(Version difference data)

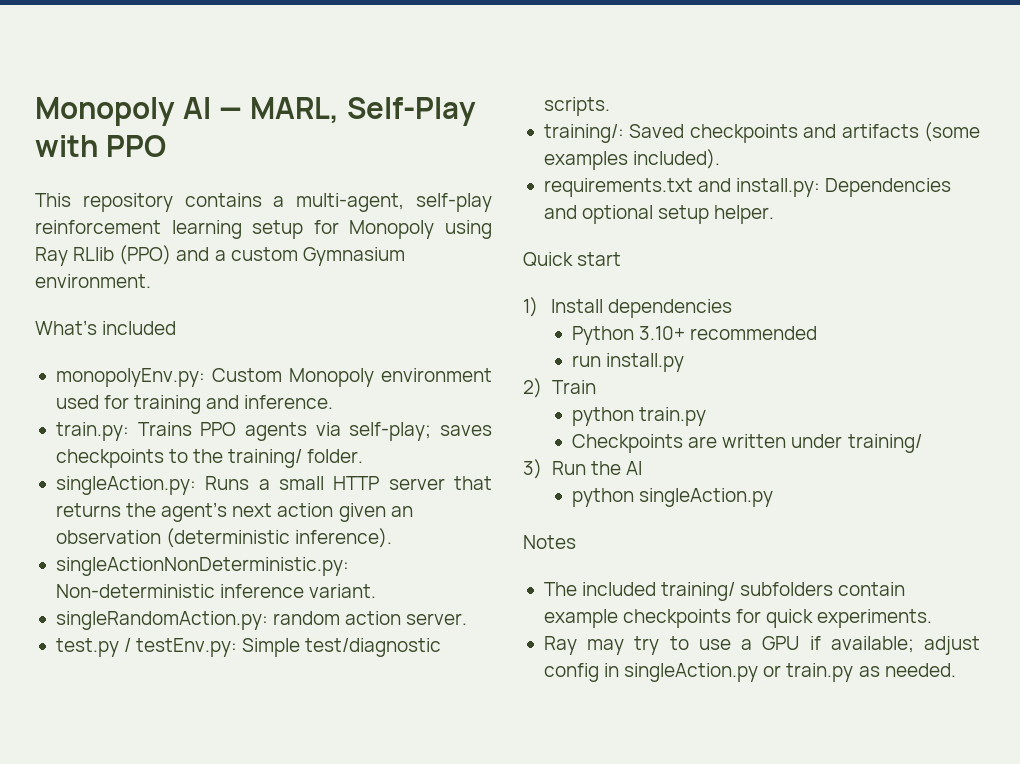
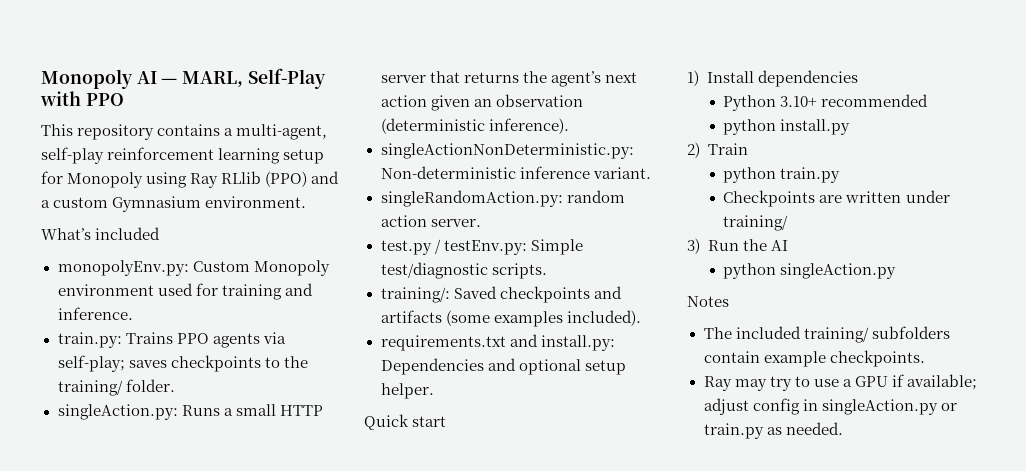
- run install.py
+ python install.py
- The included training/ subfolders contain example checkpoints for quick experiments.
+ The included training/ subfolders contain example checkpoints.

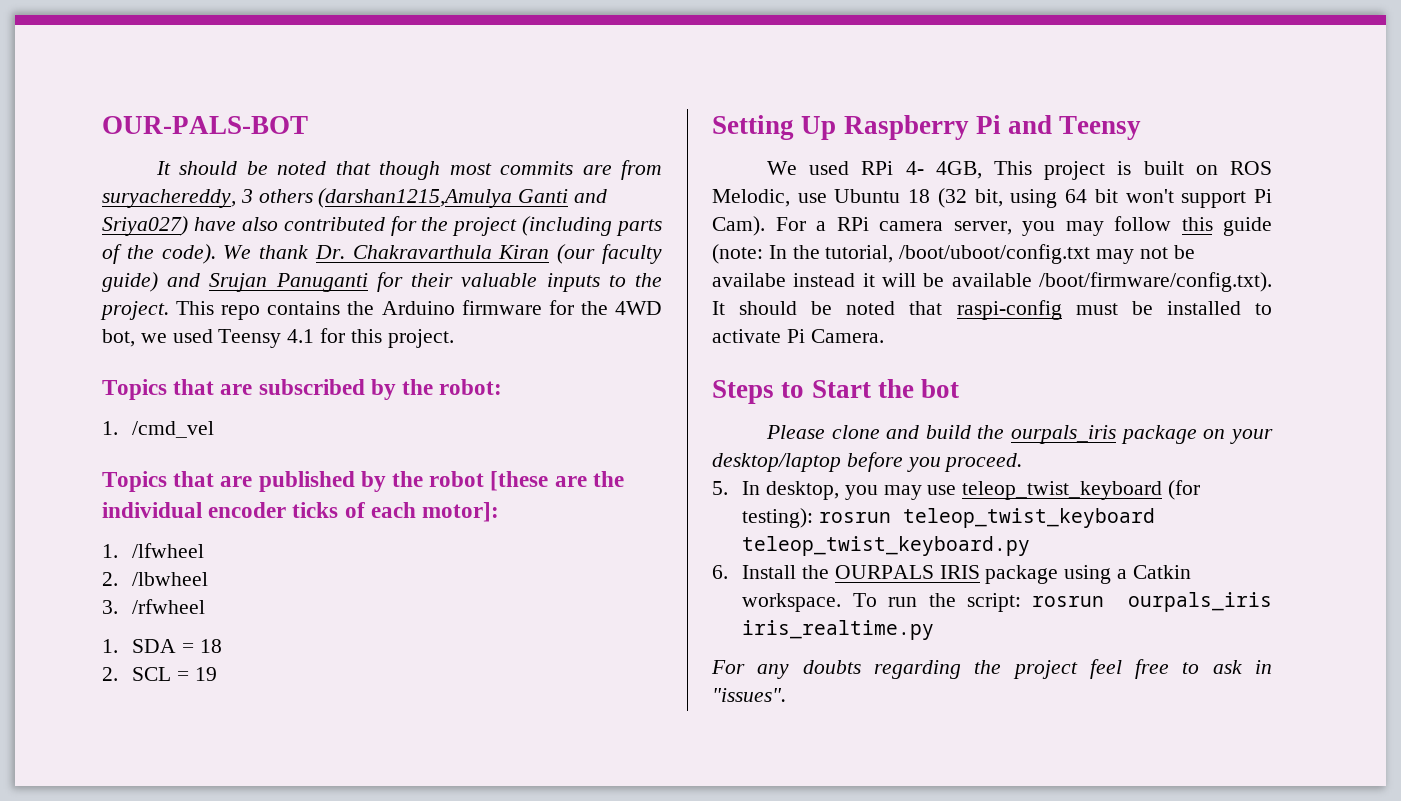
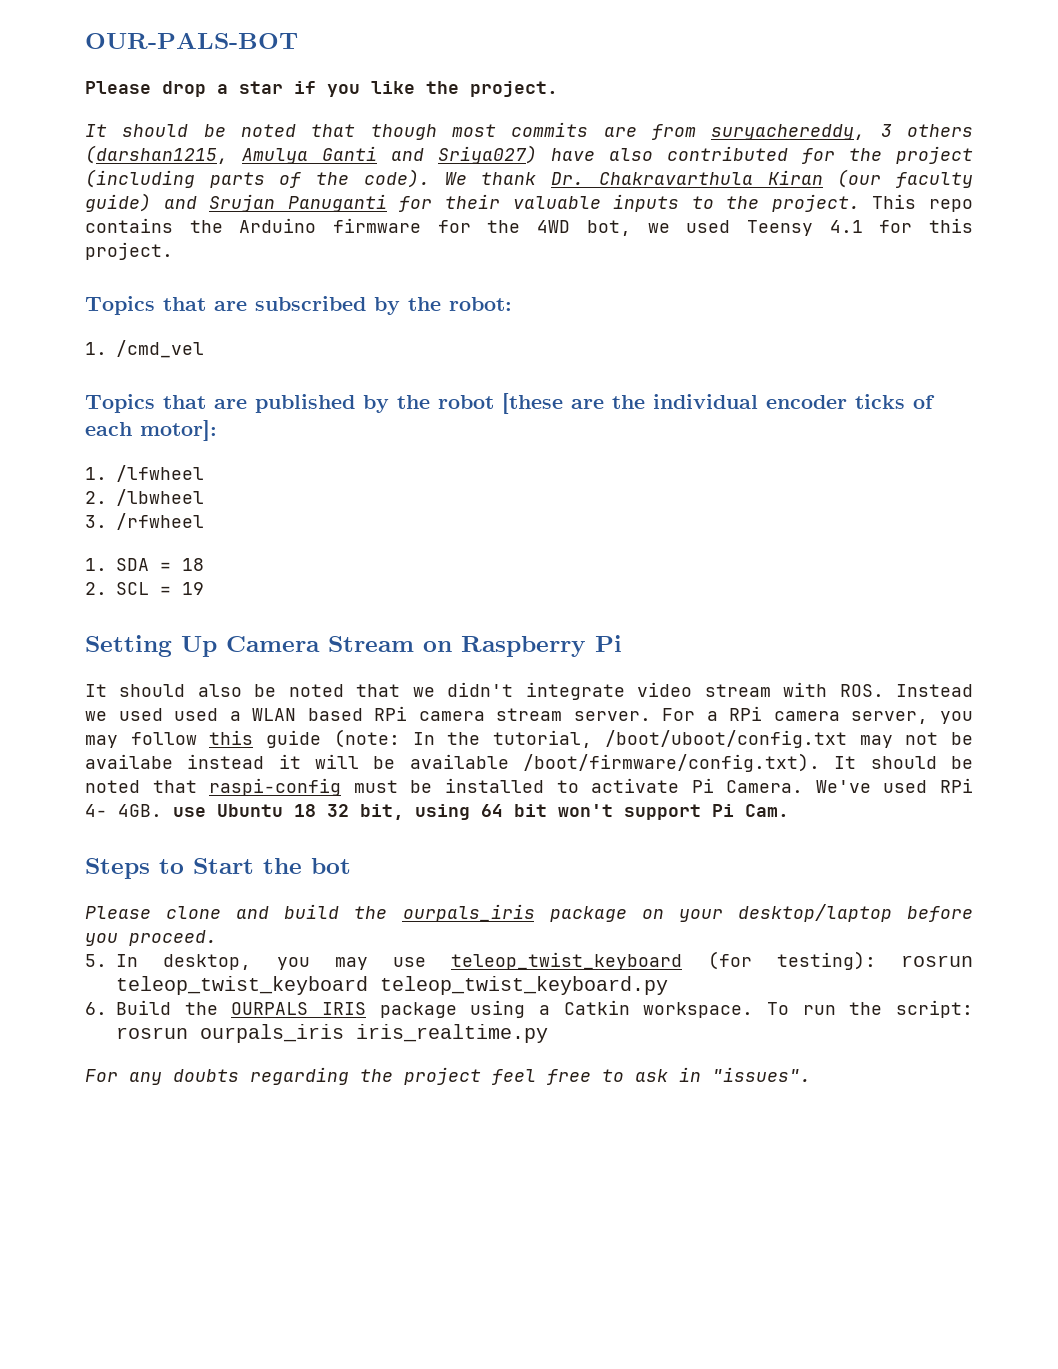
+ Please drop a star if you like the project.
- It should be noted that though most commits are from suryachereddy, 3 others (darshan1215,Amulya Ganti and Sriya027) have also contributed for the project (including parts of the code).
+ It should be noted that though most commits are from suryachereddy, 3 others (darshan1215, Amulya Ganti and Sriya027) have also contributed for the project (including parts of the code).
- Setting Up Raspberry Pi and Teensy
- We used RPi 4- 4GB, This project is built on ROS Melodic, use Ubuntu 18 (32 bit, using 64 bit won't support Pi Cam).
+ Setting Up Camera Stream on Raspberry Pi
+ It should also be noted that we didn't integrate video stream with ROS. Instead we used used a WLAN based RPi camera stream server.
+ We've used RPi 4- 4GB. use Ubuntu 18 32 bit, using 64 bit won't support Pi Cam.
- 6. Install the OURPALS IRIS package using a Catkin workspace.
+ 6. Build the OURPALS IRIS package using a Catkin workspace.

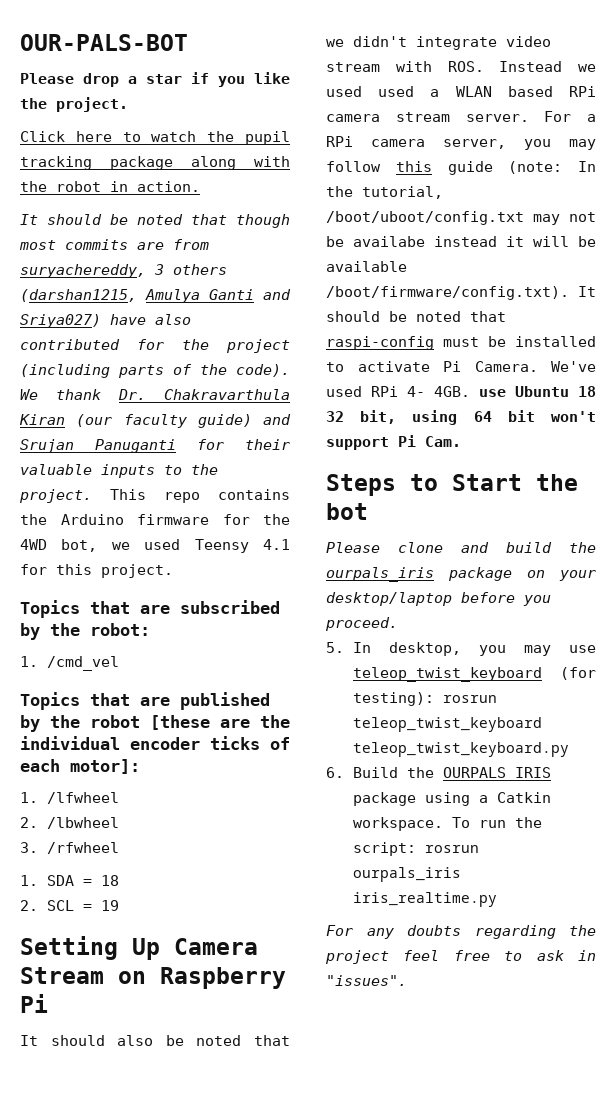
+ Click here to watch the pupil tracking package along with the robot in action.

ASSIGNED TASK: No pictures belong in the copy: reproduce exactly the lines above from the one that contains "- 6. Install" through the last line of the entries.

THE COMPLETED TASK:
- 6. Install the OURPALS IRIS package using a Catkin workspace.
+ 6. Build the OURPALS IRIS package using a Catkin workspace.

+ Click here to watch the pupil tracking package along with the robot in action.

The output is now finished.